*TASK STATEMENT*:
Two lines below mark the span: the one containing "column Financial Statement" and the one containing "Totals | 2015: 30,480,494,000". Set down both, plus every line between, exactly as they stand, and nothing else.

*AVAILABLE DATA*:
Content starts

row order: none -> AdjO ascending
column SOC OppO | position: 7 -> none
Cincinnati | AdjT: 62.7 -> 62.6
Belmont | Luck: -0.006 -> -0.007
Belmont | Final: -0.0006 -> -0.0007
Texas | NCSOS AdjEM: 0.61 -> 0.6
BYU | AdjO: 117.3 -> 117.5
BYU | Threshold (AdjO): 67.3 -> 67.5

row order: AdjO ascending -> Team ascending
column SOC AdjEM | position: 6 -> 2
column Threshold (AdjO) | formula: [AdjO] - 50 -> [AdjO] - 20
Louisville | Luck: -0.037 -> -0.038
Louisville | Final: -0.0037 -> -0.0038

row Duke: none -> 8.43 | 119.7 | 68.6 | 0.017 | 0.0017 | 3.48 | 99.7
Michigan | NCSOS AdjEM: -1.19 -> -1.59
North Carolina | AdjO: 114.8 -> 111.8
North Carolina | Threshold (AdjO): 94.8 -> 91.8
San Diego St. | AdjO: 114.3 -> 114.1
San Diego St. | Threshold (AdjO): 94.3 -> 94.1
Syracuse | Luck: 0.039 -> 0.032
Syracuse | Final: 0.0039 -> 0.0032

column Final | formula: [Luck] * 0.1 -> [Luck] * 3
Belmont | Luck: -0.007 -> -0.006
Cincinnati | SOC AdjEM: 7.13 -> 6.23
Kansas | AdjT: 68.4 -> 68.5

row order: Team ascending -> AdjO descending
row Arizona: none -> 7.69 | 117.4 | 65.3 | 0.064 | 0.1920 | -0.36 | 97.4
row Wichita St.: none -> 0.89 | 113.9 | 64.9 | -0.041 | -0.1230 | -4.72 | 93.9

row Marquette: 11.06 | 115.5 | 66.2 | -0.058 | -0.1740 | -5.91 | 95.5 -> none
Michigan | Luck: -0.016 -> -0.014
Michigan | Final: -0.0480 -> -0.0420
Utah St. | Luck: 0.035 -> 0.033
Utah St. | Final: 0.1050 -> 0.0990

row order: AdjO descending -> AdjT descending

Content ends
Content starts

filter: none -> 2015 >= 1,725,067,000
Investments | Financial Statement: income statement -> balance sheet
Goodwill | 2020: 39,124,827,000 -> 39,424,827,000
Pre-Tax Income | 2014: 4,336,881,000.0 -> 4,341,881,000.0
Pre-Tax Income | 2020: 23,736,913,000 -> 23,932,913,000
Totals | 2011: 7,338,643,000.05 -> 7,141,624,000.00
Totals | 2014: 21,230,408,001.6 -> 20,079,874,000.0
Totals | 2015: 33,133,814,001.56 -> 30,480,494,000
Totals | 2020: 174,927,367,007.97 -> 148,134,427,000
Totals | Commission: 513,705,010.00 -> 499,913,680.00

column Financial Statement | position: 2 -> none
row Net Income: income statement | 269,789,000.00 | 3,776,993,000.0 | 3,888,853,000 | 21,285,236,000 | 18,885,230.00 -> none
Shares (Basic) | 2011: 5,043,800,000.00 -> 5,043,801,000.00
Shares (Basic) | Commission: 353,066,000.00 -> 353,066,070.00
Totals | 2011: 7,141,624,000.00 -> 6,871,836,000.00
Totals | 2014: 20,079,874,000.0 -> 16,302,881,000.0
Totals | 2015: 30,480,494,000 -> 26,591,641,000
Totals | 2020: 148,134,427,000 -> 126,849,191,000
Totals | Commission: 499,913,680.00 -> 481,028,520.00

Content ends

*RESULT*:
column Financial Statement | position: 2 -> none
row Net Income: income statement | 269,789,000.00 | 3,776,993,000.0 | 3,888,853,000 | 21,285,236,000 | 18,885,230.00 -> none
Shares (Basic) | 2011: 5,043,800,000.00 -> 5,043,801,000.00
Shares (Basic) | Commission: 353,066,000.00 -> 353,066,070.00
Totals | 2011: 7,141,624,000.00 -> 6,871,836,000.00
Totals | 2014: 20,079,874,000.0 -> 16,302,881,000.0
Totals | 2015: 30,480,494,000 -> 26,591,641,000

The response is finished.